Stian Rødven Eide: Você é um colaborador antigo do projeto Debian, especialmente a respeito de pacotes. Você pode nos dizer, brevemente, qual é a sua principal responsabilidade no projeto Debian?

Enrico Zini
: Eu cuido principalmente dos Debtags, um novo sistema de organização para pacotes Debian. Essa é minha principal responsabilidade oficialmente.

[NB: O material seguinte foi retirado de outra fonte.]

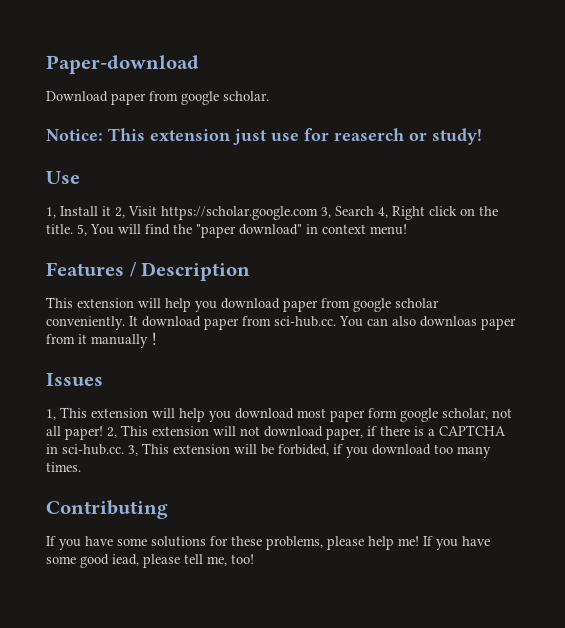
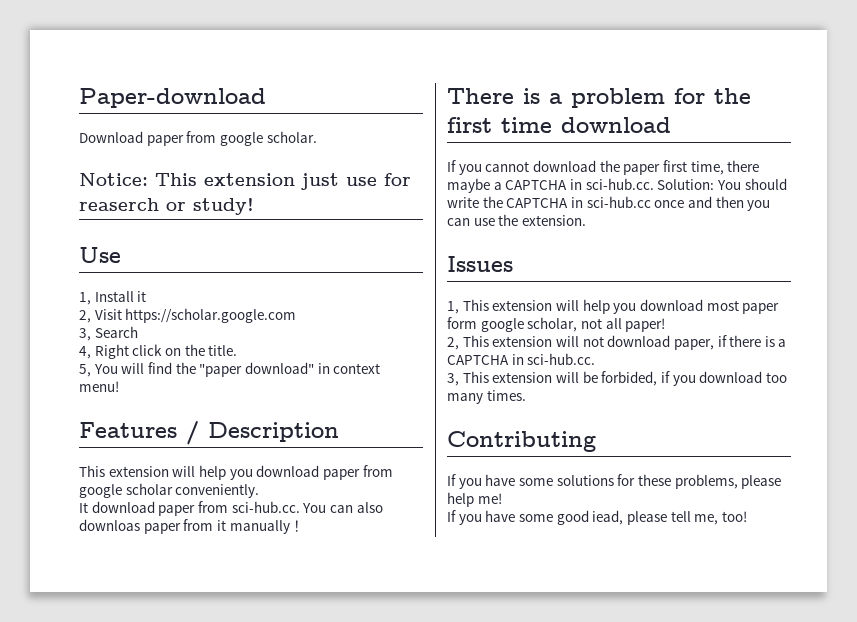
(111, 211) none -> (147, 296) //
(318, 213) none -> (297, 315) //
(374, 211) none -> (138, 332) //
(73, 229) none -> (238, 350) //
(125, 323) none -> (260, 491) //
(162, 338) none -> [447,88,751,108] [447,117,671,133] [447,160,760,175] [447,178,787,193] [447,196,771,211] [447,214,586,226] // There is a problem for the first time download // If you cannot download the paper first time, there maybe a CAPTCHA in sci-hub.cc. Solution: You should write the CAPTCHA in sci-hub.cc once and then you can use the extension.
(103, 433) none -> (666, 325) //
(124, 449) none -> (596, 359) //
(419, 541) none -> (502, 498) //

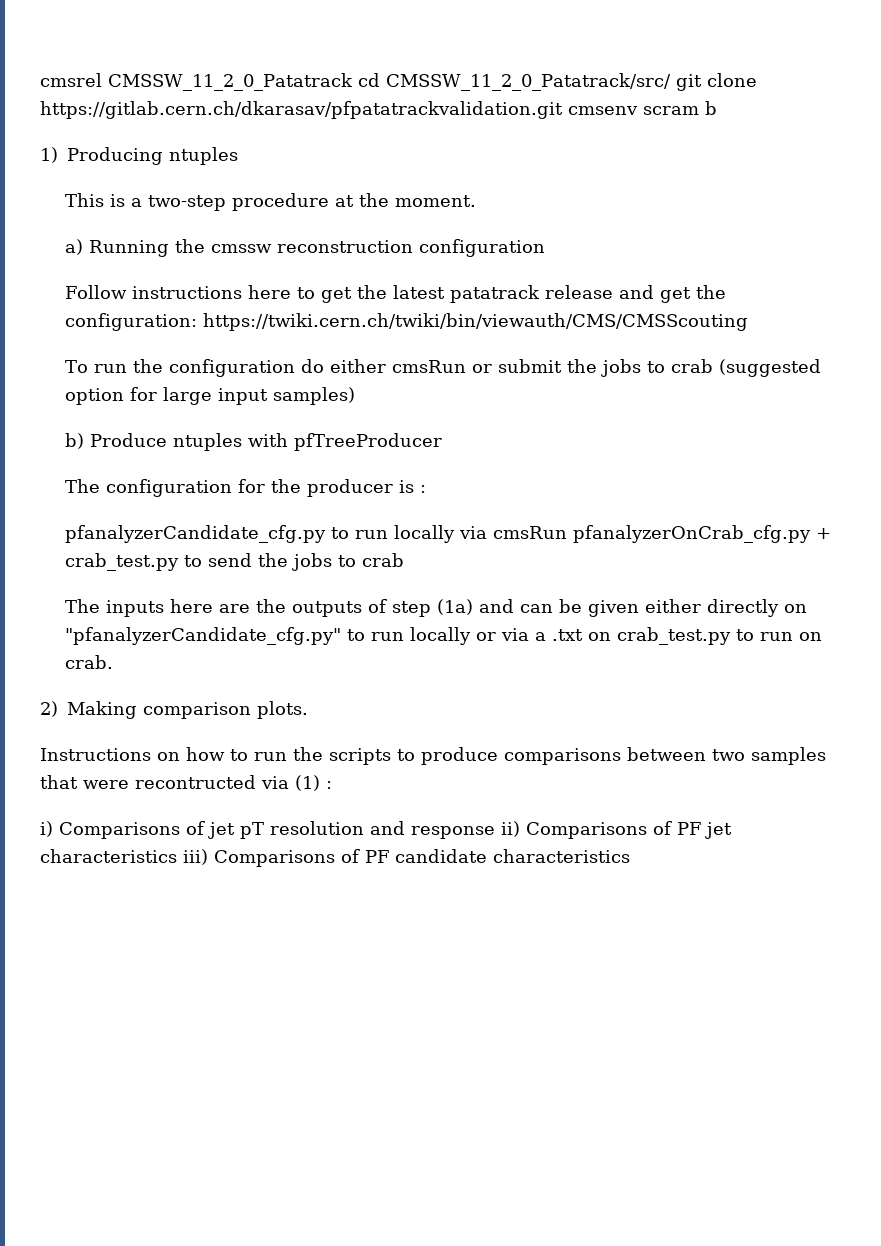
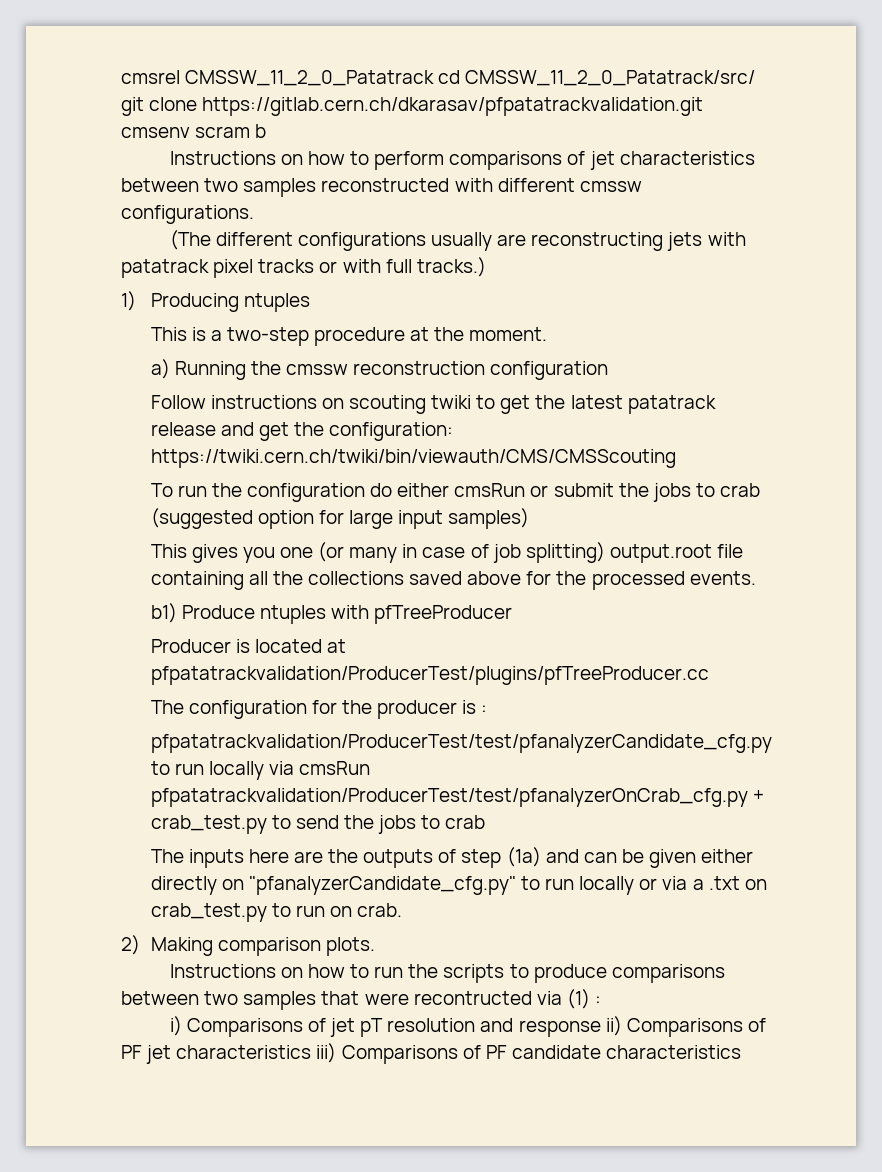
(717, 108) none -> [169,151,755,170] [121,178,642,197] [121,205,254,224] [169,230,746,251] [121,257,486,278] // Instructions on how to perform comparisons of jet characteristics between two samples reconstructed with different cmssw configurations. // (The different configurations usually are reconstructing jets with patatrack pixel tracks or with full tracks.)
[248,285,292,299] here -> [321,395,472,414] on scouting twiki
[65,433,85,449] b) -> [150,542,744,563] [150,571,756,590] [150,603,177,623] This gives you one (or many in case of job splitting) output.root file containing all the collections saved above for the processed events. // b1)
(443, 442) none -> [150,639,346,653] [150,666,709,685] // Producer is located at pfpatatrackvalidation/ProducerTest/plugins/pfTreeProducer.cc
[65,525,327,543] pfanalyzerCandidate_cfg.py -> [150,734,772,753] pfpatatrackvalidation/ProducerTest/test/pfanalyzerCandidate_cfg.py
[573,525,812,543] pfanalyzerOnCrab_cfg.py -> [150,788,748,807] pfpatatrackvalidation/ProducerTest/test/pfanalyzerOnCrab_cfg.py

SRE: Vários dos seus projetos em Software Livre lidam com dados meteorológicos. O uso do Software Livre em instituições meteorológicas é elevado?

EZ
: As instituições meteorológicas são diversificadas, variando de pequenas estações regionais a estações nacionais e militares, ou até instituições internacionais. A escolha do software depende de muitos fatores, muitas vezes até de fatores políticos. Dito isto, definitivamente vejo uma crescimento do Software Livre com várias estações começando a publicar seus próprios códigos como Software livre. Um dos exemplos mais notáveis é nada menos que a ECMWF, que lançou recentemente a maioria de seus software sob a GPLv3 (note que mesmo quando alguns links mencionam a necessidade de uma taxa de manipulação de £100, na maioria dos casos, o software que você receberá está licenciado sob uma licença livre).

Os Estados Unidos estão agindo melhor, graças às melhores leis de acesso a informações que obrigam a publicação muitas informações governamentais como domínio público, e se você acessar o NOAA (a agência americana equivalente à ECMWF ), você será capaz de baixar tanto o código-fonte quando as informações - freqüentemente publicadas como domínio público. Também por causa disso, os Estados Unidos tendem a usar formatos livres com o HDF5 ou o NetCDF; enquanto na União Européia, por exemplo, a fim de decodificar as imagens do satélite Meteosat, você ainda necessita de uma sórdida biblioteca de descompressão de ondas curtas que é grátis para baixar, até mesmo o código-fonte, então você pode recompilar no seu sistema, mas ela tem uma desagradável licença e está pesadamente sobrecarregada de patentes.

Espero que as recentes mudanças nas políticas de distribuição da ECMWF sejam o primeiro dos vários passos na direção correta e que estamos indo na direção de um sistema onde os cidadãos da União Européia possam acessar as informações que no momento elas precisam pagar para adquirir.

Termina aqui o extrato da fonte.